### WHAT IS EXPECTED
In full and unchanged, set down the entries that follow, with no images.

Web interface edit records
+-------+
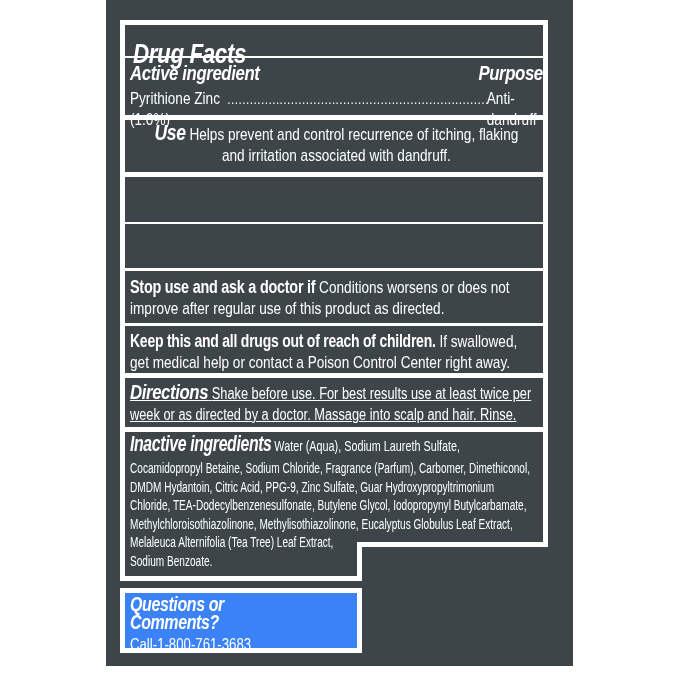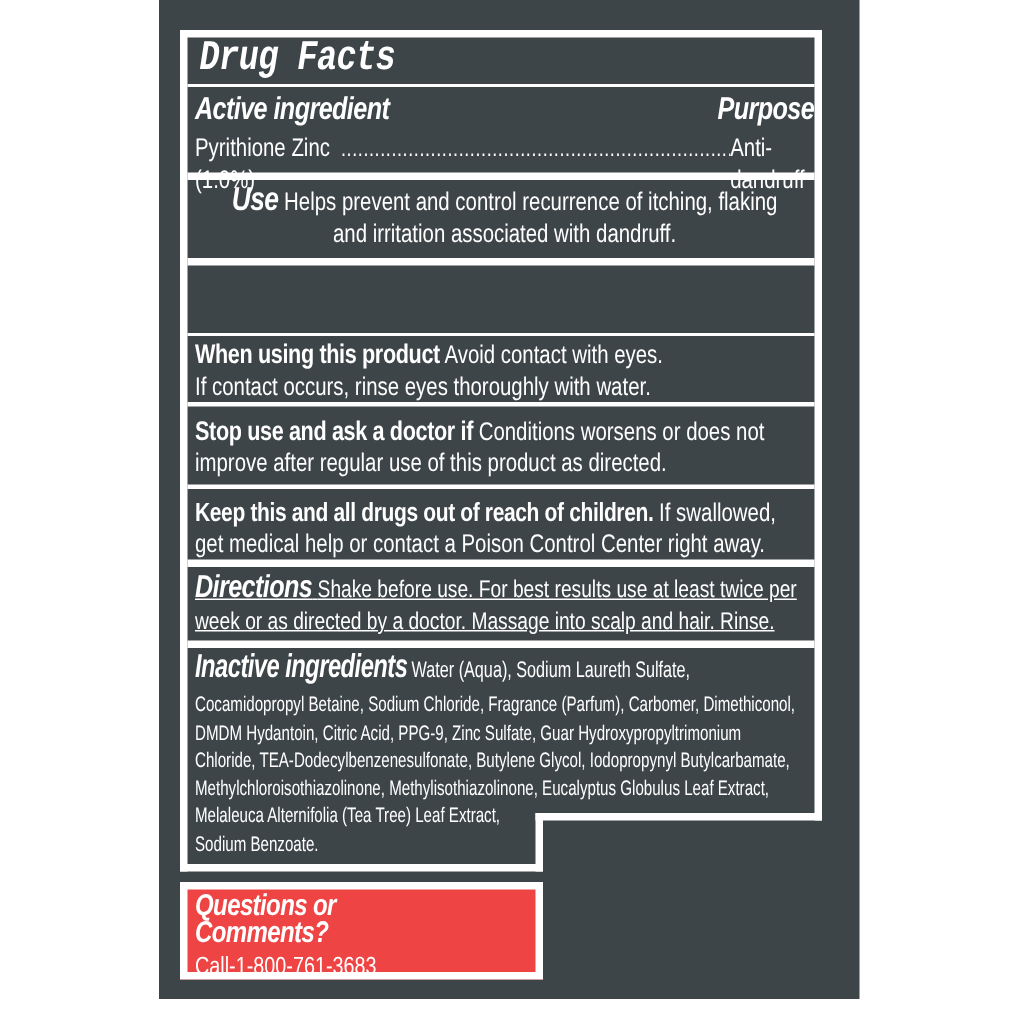--- a/index.html
+++ b/index.html
@@ -30,21 +30,21 @@
   .lead-b { font-size: 18px; line-height: 21px; font-weight: bold; letter-spacing: -0.3px; }
   .body17 { font-size: 17px; line-height: 21px; font-weight: 500; }
   .body16 { font-size: 16px; line-height: 21px; }
   .body14 { font-size: 14px; line-height: 18.5px; }
   .row { display: flex; justify-content: space-between; align-items: baseline; }
   .dots { flex: 1 1 auto; overflow: hidden; white-space: nowrap; font-size: 15px; letter-spacing: 0.5px; padding: 0 1px; }
   .qbox {
     position: absolute; left: 14px; top: 588px;
     width: 242px; height: 65px;
     border: 5px solid #ffffff;
-    background: #ef4444;
+    background: #3b82f6;
     padding: 3px 12px 0 5px;
   }
   .qbox .q1 { font-size: 20px; line-height: 17.5px; }
   .qbox .phone { font-size: 16.5px; margin-top: 4px; font-weight: 500; }
 </style>
 </head>
 <body>
 
 <div class="page">
   <div class="panel">
@@ -58,21 +58,21 @@
 
     <div class="rule" style="top:56px;height:2px;"></div>
     <div class="rule" style="top:115px;height:5px;"></div>
     <div class="rule" style="top:172px;height:5px;"></div>
     <div class="rule" style="top:222px;height:2px;"></div>
     <div class="rule" style="top:268px;height:3px;"></div>
     <div class="rule" style="top:323px;height:3px;"></div>
     <div class="rule" style="top:373px;height:5px;"></div>
     <div class="rule" style="top:427px;height:5px;"></div>
 
-    <div class="block" style="left:27px;top:25px;font-family:Liberation Mono, monospace;">
+    <div class="block" style="left:27px;top:39px;">
       <div class="cx hd-it title">Drug Facts</div>
     </div>
 
     <div class="block" style="top:61px;">
       <div class="cx row">
         <span class="hd-it h2">Active ingredient</span>
         <span class="hd-it h2">Purpose</span>
       </div>
     </div>
 
@@ -85,26 +85,20 @@
     </div>
 
     <div class="block" style="top:122px;text-align:center;">
       <div class="cx body17">
         <div><span class="lead-it">Use</span> <span>Helps prevent and control recurrence of itching, flaking</span></div>
         <div>and irritation associated with dandruff.</div>
       </div>
     </div>
 
 
-    <div class="block" style="top:226px;">
-      <div class="cx body17">
-        <div><span class="lead-b">When using this product</span> <span>Avoid contact with eyes.</span></div>
-        <div>If contact occurs, rinse eyes thoroughly with water.</div>
-      </div>
-    </div>
 
     <div class="block" style="top:277px;">
       <div class="cx body17">
         <div><span class="lead-b">Stop use and ask a doctor if</span> <span>Conditions worsens or does not</span></div>
         <div>improve after regular use of this product as directed.</div>
       </div>
     </div>
 
     <div class="block" style="top:331px;">
       <div class="cx body17">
+-------+
### THE COMPLETED TASK
--- a/index.html
+++ b/index.html
@@ -30,21 +30,21 @@
   .lead-b { font-size: 18px; line-height: 21px; font-weight: bold; letter-spacing: -0.3px; }
   .body17 { font-size: 17px; line-height: 21px; font-weight: 500; }
   .body16 { font-size: 16px; line-height: 21px; }
   .body14 { font-size: 14px; line-height: 18.5px; }
   .row { display: flex; justify-content: space-between; align-items: baseline; }
   .dots { flex: 1 1 auto; overflow: hidden; white-space: nowrap; font-size: 15px; letter-spacing: 0.5px; padding: 0 1px; }
   .qbox {
     position: absolute; left: 14px; top: 588px;
     width: 242px; height: 65px;
     border: 5px solid #ffffff;
-    background: #ef4444;
+    background: #3b82f6;
     padding: 3px 12px 0 5px;
   }
   .qbox .q1 { font-size: 20px; line-height: 17.5px; }
   .qbox .phone { font-size: 16.5px; margin-top: 4px; font-weight: 500; }
 </style>
 </head>
 <body>
 
 <div class="page">
   <div class="panel">
@@ -58,21 +58,21 @@
 
     <div class="rule" style="top:56px;height:2px;"></div>
     <div class="rule" style="top:115px;height:5px;"></div>
     <div class="rule" style="top:172px;height:5px;"></div>
     <div class="rule" style="top:222px;height:2px;"></div>
     <div class="rule" style="top:268px;height:3px;"></div>
     <div class="rule" style="top:323px;height:3px;"></div>
     <div class="rule" style="top:373px;height:5px;"></div>
     <div class="rule" style="top:427px;height:5px;"></div>
 
-    <div class="block" style="left:27px;top:25px;font-family:Liberation Mono, monospace;">
+    <div class="block" style="left:27px;top:39px;">
       <div class="cx hd-it title">Drug Facts</div>
     </div>
 
     <div class="block" style="top:61px;">
       <div class="cx row">
         <span class="hd-it h2">Active ingredient</span>
         <span class="hd-it h2">Purpose</span>
       </div>
     </div>
 
@@ -85,26 +85,20 @@
     </div>
 
     <div class="block" style="top:122px;text-align:center;">
       <div class="cx body17">
         <div><span class="lead-it">Use</span> <span>Helps prevent and control recurrence of itching, flaking</span></div>
         <div>and irritation associated with dandruff.</div>
       </div>
     </div>
 
 
-    <div class="block" style="top:226px;">
-      <div class="cx body17">
-        <div><span class="lead-b">When using this product</span> <span>Avoid contact with eyes.</span></div>
-        <div>If contact occurs, rinse eyes thoroughly with water.</div>
-      </div>
-    </div>
 
     <div class="block" style="top:277px;">
       <div class="cx body17">
         <div><span class="lead-b">Stop use and ask a doctor if</span> <span>Conditions worsens or does not</span></div>
         <div>improve after regular use of this product as directed.</div>
       </div>
     </div>
 
     <div class="block" style="top:331px;">
       <div class="cx body17">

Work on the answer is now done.